Work request = Everything in the data below is left aside except the lines from the one containing "deposit: 2700.00 -> 1300.00" through the one containing "balance: 10710.62 -> 11636.08"; repeat those exactly.

Given records =
○ ○ ○

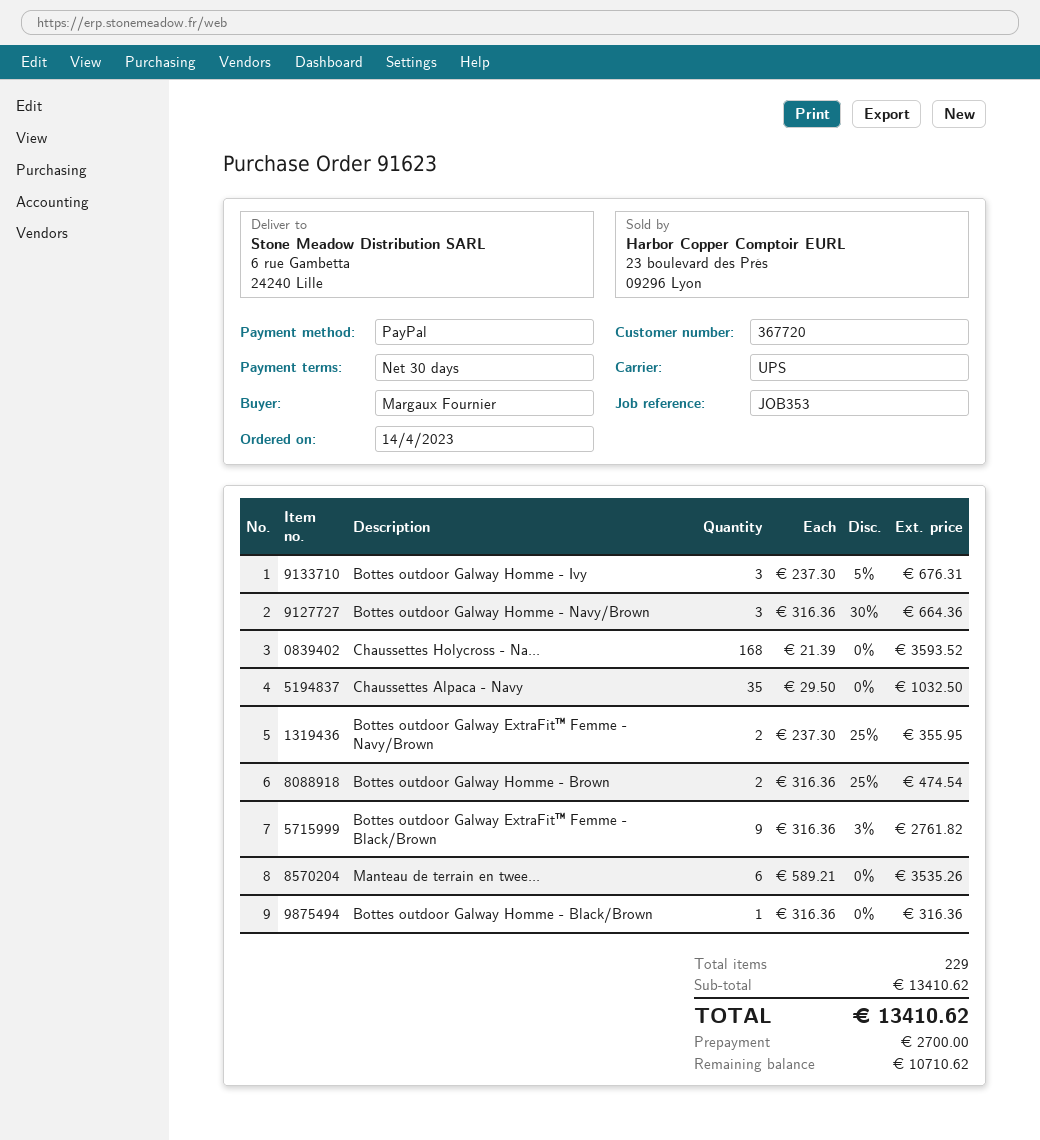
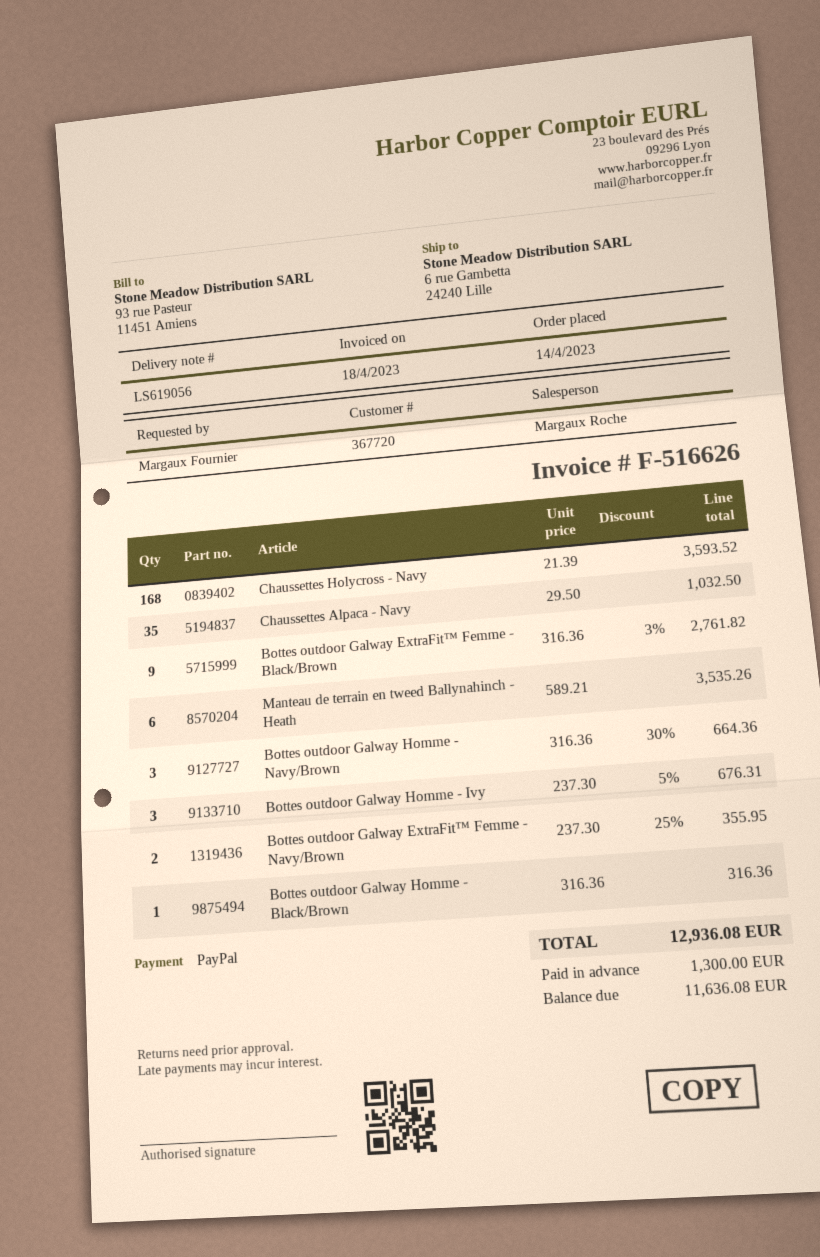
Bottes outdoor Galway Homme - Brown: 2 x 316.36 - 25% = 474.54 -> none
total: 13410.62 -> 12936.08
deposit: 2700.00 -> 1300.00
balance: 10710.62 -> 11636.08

○ ○ ○

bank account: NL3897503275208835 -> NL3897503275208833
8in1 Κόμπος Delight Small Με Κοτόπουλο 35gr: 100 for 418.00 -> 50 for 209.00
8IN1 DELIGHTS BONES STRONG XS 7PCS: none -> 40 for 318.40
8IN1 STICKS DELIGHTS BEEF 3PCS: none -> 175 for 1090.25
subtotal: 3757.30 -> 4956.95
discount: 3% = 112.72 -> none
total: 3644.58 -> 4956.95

○ ○ ○

Answer to this task =
deposit: 2700.00 -> 1300.00
balance: 10710.62 -> 11636.08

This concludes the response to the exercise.